Я пробегаю глазами по пяти страницам документа как можно быстрее, продираясь сквозь юридическую терминологию и пытаясь вычленить важные детали. Когда нахожу что-то стоящее, подробно пересказываю это Антонио.

– Он пережил свою жену, Кассандру Харринфорд. Утверждает, что находится в здравом уме. – Антонио выглядит сбитым с толку, поэтому я добавляю:

– Что он понимал, что делал, когда писал это. – Я переворачиваю страницу, веду пальцем по строке. – Расходы на его похороны покроет оставшийся капитал. А… – Я останавливаюсь, поскольку не уверена, что правильно поняла прочтенное. – Минутку. Позволь, я прочту еще раз. – Сглатываю комок и, жадно вдыхая воздух, вникаю в слова. Смотрю на Антонио, он ждет, его зубы стиснуты от воодушевления – он наконец-то причастен к моей жизни.

– Что? – настаивает он.

– Он оставил мне дом. – Антонио забирает у меня бумаги. – Статья четыре, – говорю я, указывая на нужный параграф. Он читает, а я смотрю на бабочек рядом с кроватью.

– Он оставил тебе дом. – Антонио пролистывает последние страницы, переворачивает документ, ищет скрытые тайны на обороте. – Здесь что-то написано. Номер. – Он показывает на последовательность из цифр, написанную сзади быстро и небрежно тем же каллиграфическим почерком. 0020-95-03-19-02-84. – Что это значит? – спрашивает он.

Я машу головой:

– Без понятия.

– Телефонный номер?

Я снова смотрю на цифры, на изысканные синие чернила.

– Не думаю. Во всяком случае, это точно не Великобритания.

– И не Италия, – заключает он, как будто бы такая вероятность существовала. Я улыбаюсь, потому что это напоминает мне о том, как сильно он хочет быть нужным для меня. Как сильно он хочет быть частью моей жизни. Как часто он пытался ею стать. И из-за этого я вспоминаю о Мэтте, и о том, как же мне стыдно за содеянное.

Антонио продолжает читать документ, уверенный, что мы что-то упустили. Потом он вдруг вскакивает, ударяет по бумаге тыльной стороной руки. Он тычет бумажками в меня, указывая на подпись.
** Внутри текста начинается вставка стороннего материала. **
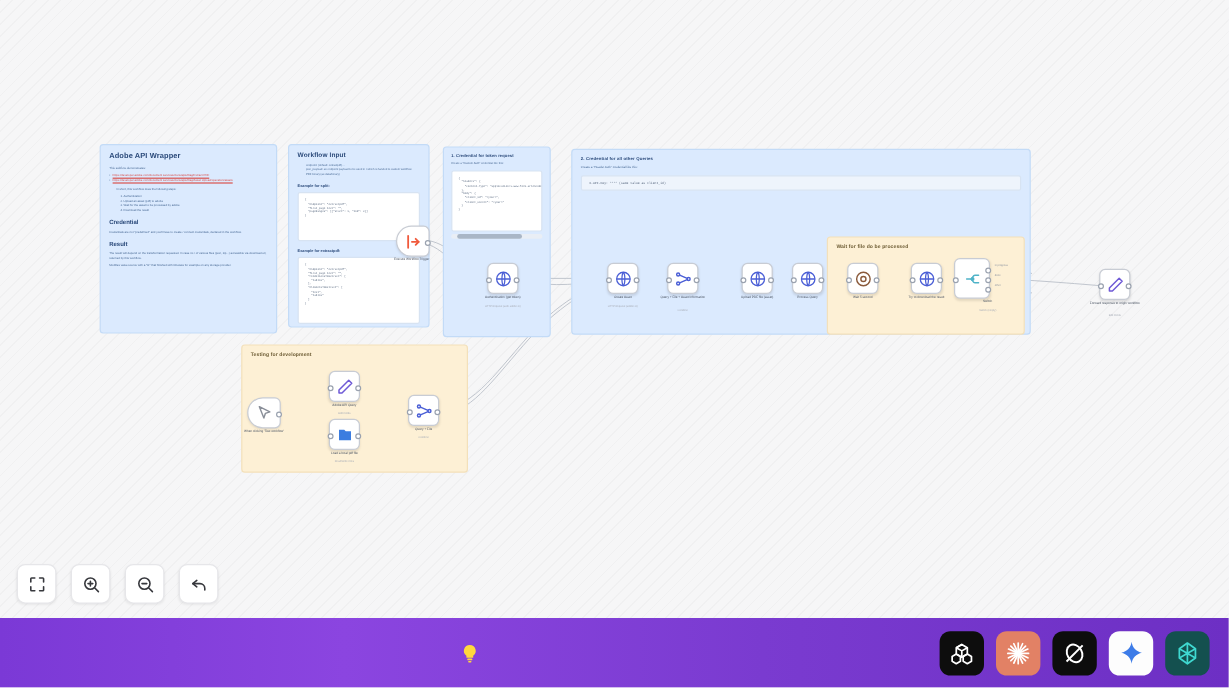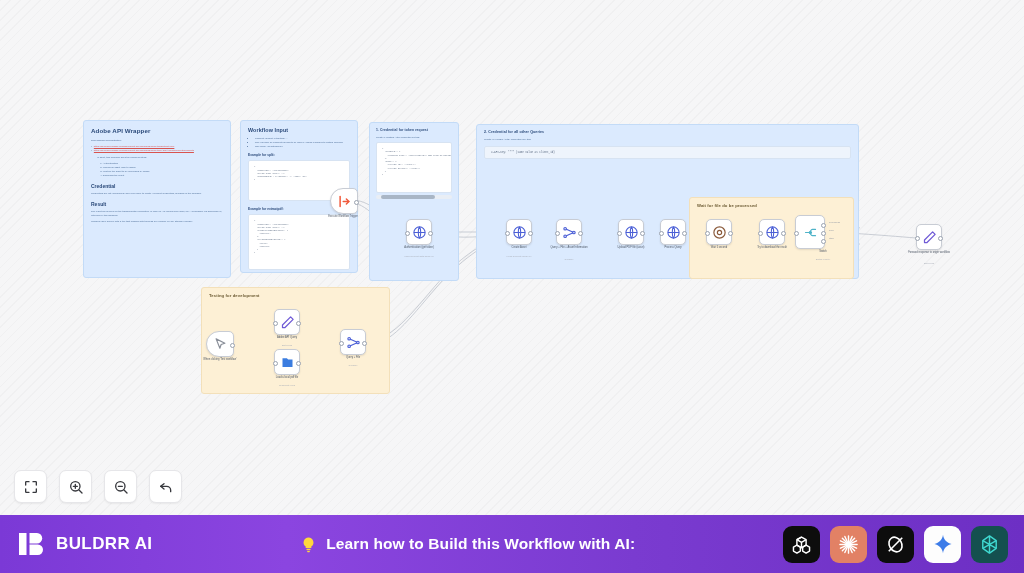"BULDRR AI" div { html: <div> <div> <svg> <rect></rect> <path></path> <path></path> </svg> </div> <span>BULDRR AI</span> </div> -> none }
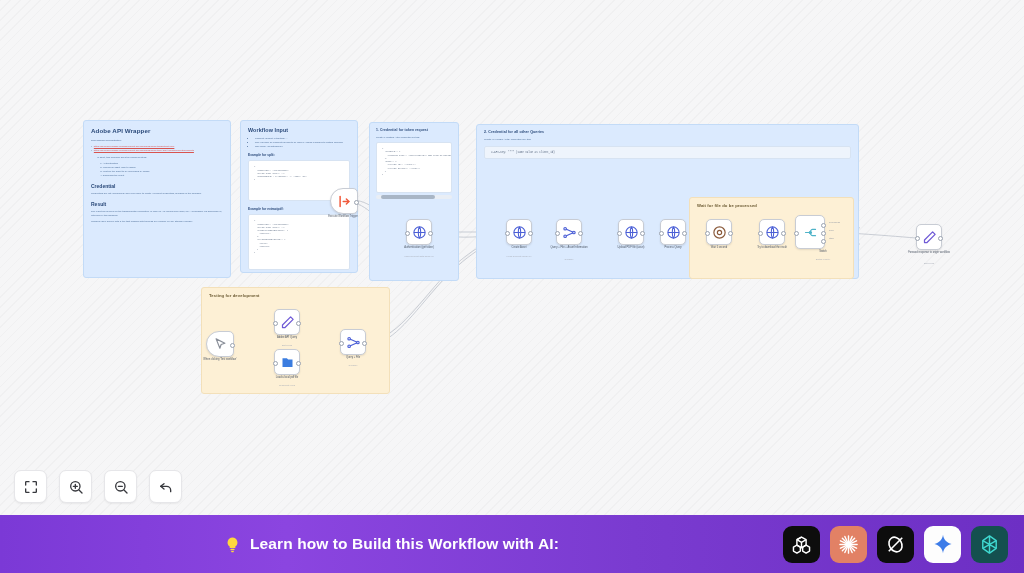"Learn how to Build this" span { html: <span>Learn how to Build this Workflow with AI:</span> -> none }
– Вот, смотри. На дату. – Я пожимаю плечами, чтобы дать ему понять, что не вижу в этом повода для восторга. Он опять указывает пальцем, вдавливая его в бумагу. – Всего несколько дней назад.

И он прав. Завещание подписано в тот же день, когда я приехала в дом. Я помню, отец был в кабинете. Он же что-то подписывал, когда я отправилась его искать? Он собирался отдать мне это? Я с силой ударяю ладонью о стену и попадаю по картине с бабочками, которую привезла из дома. Я уже успела повесить ее на стену. Антонио испуганно отскакивает. Вижу, как стекло рассыпается на мелкие осколки, которые отпадают вместе с кусочками краски. Мне тут же становится жаль, что я так поступила.